● **WORK ITEM**
If a line in the records below contains the word "dashed", return that line.

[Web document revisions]
Start of Block
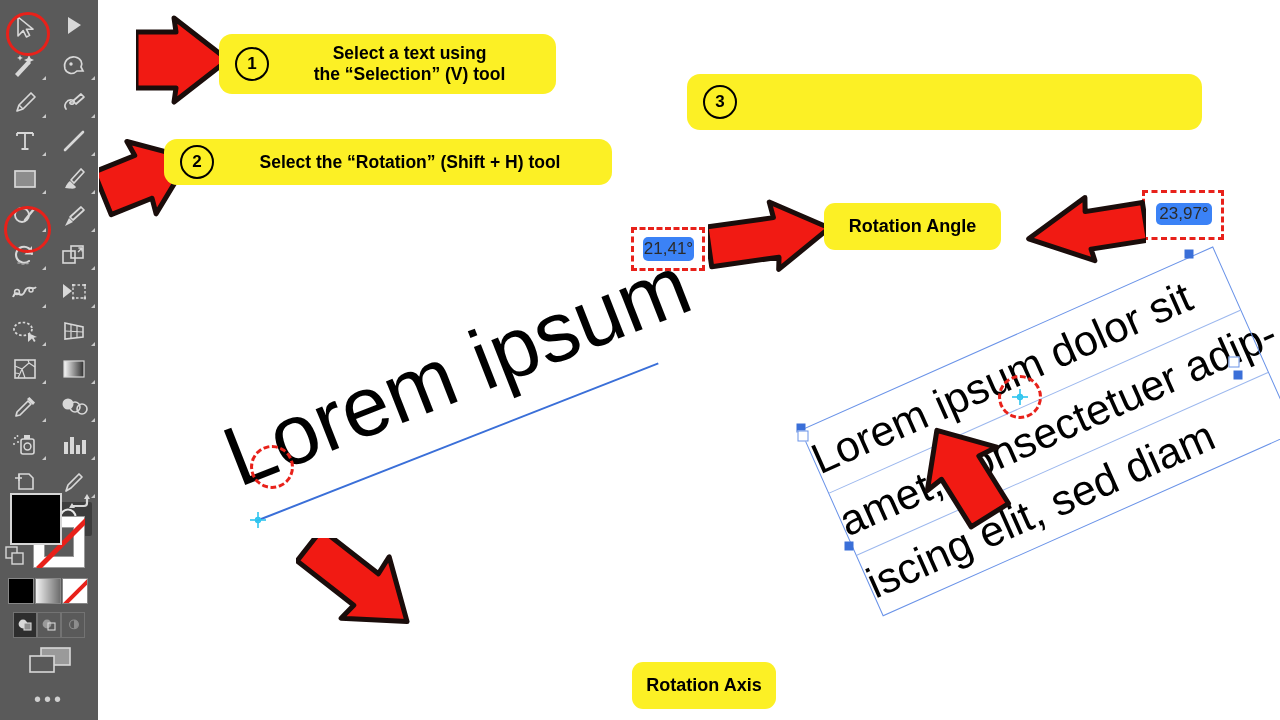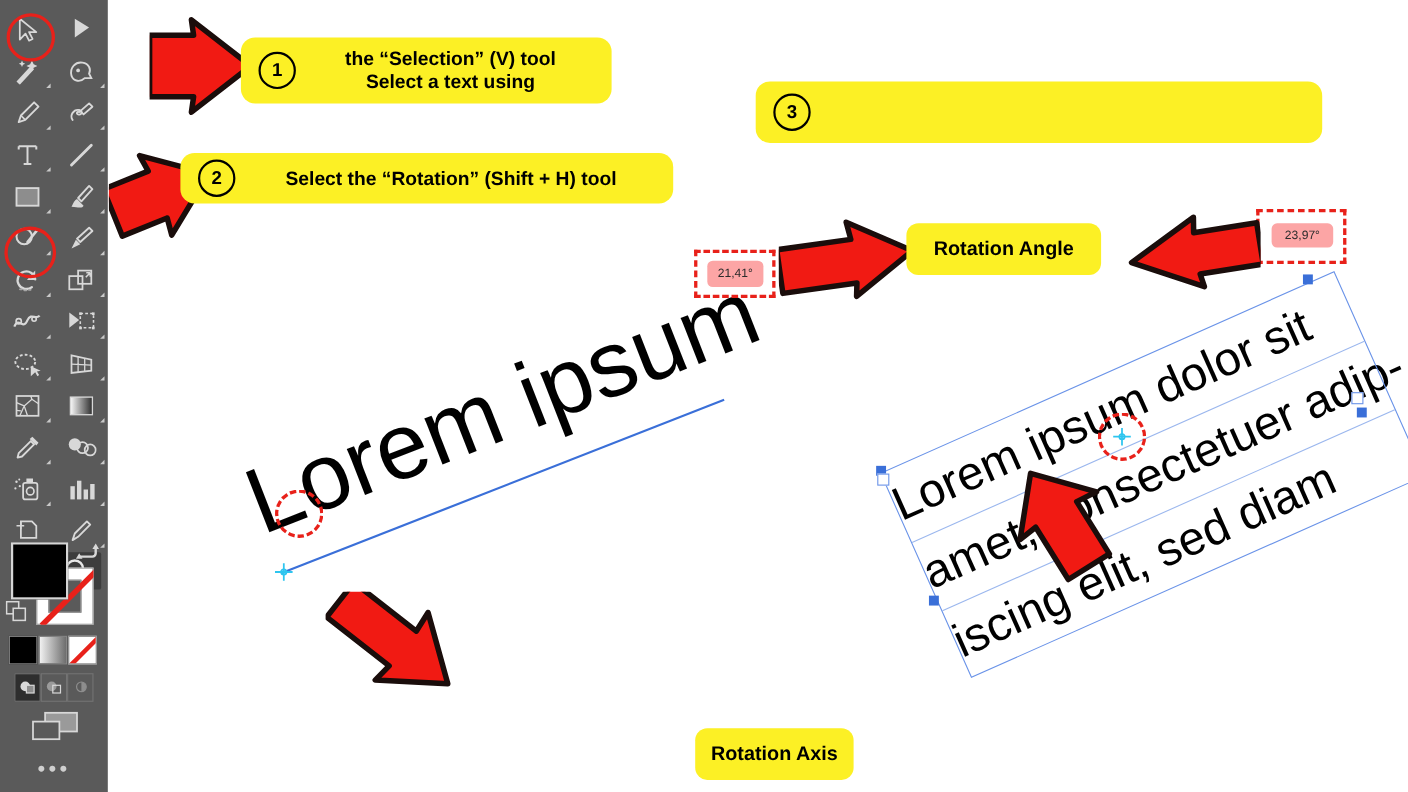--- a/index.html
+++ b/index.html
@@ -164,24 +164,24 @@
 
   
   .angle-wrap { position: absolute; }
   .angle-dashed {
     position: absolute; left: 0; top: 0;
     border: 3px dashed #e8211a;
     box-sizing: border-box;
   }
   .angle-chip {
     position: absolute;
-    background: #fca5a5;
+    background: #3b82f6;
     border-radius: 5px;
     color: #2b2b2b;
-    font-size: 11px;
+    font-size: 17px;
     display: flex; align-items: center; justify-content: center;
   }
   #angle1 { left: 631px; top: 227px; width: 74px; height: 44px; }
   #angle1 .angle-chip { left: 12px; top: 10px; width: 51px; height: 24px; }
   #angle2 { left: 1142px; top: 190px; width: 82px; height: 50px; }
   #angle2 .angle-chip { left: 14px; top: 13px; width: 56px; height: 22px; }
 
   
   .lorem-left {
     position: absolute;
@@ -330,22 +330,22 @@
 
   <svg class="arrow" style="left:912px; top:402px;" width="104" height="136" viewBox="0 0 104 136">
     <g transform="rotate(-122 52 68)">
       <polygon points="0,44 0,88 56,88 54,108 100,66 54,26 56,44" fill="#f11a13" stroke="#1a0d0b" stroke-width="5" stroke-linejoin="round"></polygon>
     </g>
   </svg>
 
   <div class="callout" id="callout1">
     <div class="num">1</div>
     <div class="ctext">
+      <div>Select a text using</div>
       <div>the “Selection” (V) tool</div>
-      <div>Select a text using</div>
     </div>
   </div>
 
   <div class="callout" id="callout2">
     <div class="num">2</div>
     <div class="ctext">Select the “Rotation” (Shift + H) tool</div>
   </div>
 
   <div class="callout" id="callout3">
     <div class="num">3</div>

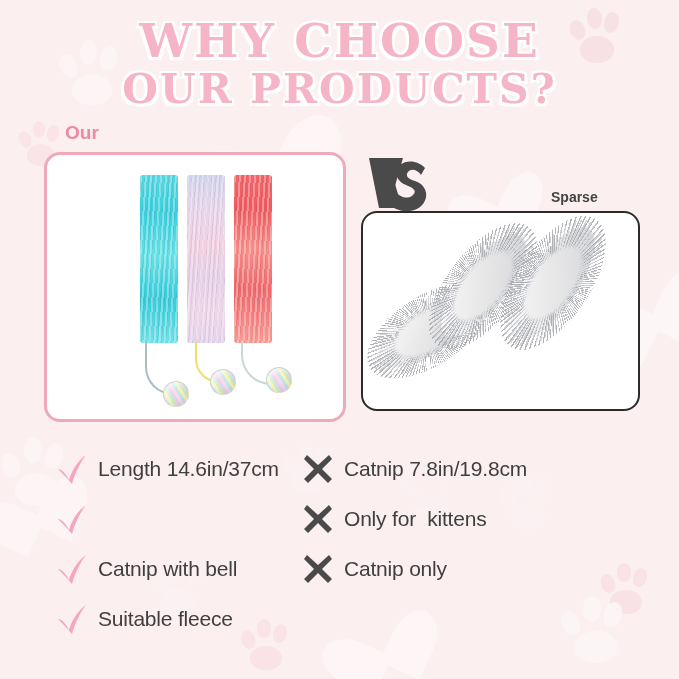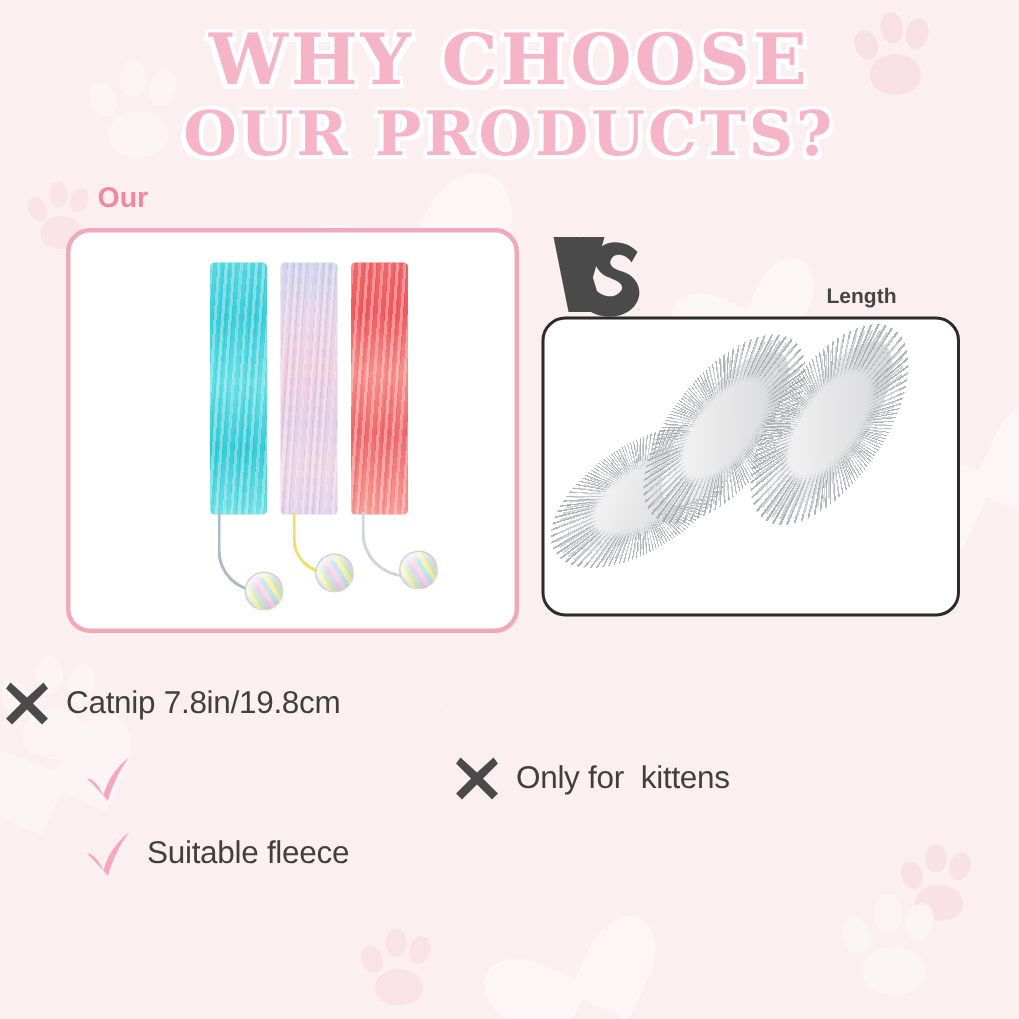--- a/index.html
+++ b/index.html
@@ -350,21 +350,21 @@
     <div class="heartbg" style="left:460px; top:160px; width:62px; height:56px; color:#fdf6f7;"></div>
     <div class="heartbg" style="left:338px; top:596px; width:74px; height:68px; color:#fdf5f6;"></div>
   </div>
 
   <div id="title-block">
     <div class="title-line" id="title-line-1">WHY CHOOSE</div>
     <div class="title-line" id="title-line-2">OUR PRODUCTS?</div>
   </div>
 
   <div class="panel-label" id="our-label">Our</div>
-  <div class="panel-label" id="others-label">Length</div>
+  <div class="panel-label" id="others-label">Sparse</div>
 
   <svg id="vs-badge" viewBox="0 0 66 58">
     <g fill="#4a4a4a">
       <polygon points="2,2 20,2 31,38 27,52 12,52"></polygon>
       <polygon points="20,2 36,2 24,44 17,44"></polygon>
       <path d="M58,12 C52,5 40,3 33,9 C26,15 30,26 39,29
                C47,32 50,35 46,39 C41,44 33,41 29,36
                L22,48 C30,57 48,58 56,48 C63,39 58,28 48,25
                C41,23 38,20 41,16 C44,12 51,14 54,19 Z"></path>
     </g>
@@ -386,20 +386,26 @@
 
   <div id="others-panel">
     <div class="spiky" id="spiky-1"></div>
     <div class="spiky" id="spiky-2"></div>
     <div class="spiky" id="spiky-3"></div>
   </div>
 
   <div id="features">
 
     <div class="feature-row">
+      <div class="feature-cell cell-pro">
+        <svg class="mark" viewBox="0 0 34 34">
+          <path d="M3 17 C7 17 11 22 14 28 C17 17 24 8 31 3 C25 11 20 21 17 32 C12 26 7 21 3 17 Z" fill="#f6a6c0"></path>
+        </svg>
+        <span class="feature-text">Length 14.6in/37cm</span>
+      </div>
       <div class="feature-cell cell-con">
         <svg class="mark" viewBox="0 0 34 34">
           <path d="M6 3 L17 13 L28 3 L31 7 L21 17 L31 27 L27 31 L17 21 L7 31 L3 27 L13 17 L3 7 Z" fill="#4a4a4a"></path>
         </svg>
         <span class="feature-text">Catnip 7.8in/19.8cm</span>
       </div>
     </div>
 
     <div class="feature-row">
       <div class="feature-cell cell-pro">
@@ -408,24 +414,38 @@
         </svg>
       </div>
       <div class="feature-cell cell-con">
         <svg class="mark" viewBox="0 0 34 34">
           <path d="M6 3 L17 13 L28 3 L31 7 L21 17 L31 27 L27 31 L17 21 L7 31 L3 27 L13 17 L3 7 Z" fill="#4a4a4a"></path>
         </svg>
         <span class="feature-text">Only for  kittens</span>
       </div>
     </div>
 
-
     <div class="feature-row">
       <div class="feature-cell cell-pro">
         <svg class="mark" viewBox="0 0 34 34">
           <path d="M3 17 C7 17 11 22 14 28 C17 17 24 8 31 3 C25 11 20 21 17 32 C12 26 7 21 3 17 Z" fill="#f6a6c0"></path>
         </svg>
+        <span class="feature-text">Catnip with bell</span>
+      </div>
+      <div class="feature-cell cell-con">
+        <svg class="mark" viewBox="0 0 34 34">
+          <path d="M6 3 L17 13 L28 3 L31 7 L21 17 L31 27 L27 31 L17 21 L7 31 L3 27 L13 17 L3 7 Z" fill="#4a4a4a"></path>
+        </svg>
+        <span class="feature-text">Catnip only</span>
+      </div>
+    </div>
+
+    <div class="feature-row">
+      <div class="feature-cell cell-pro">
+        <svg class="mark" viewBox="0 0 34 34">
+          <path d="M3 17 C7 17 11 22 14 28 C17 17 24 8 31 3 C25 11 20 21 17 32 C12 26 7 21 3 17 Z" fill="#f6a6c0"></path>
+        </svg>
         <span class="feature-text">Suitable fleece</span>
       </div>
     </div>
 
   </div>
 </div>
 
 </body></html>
End of Block
● **REPLY**
   .angle-dashed {
     border: 3px dashed #e8211a;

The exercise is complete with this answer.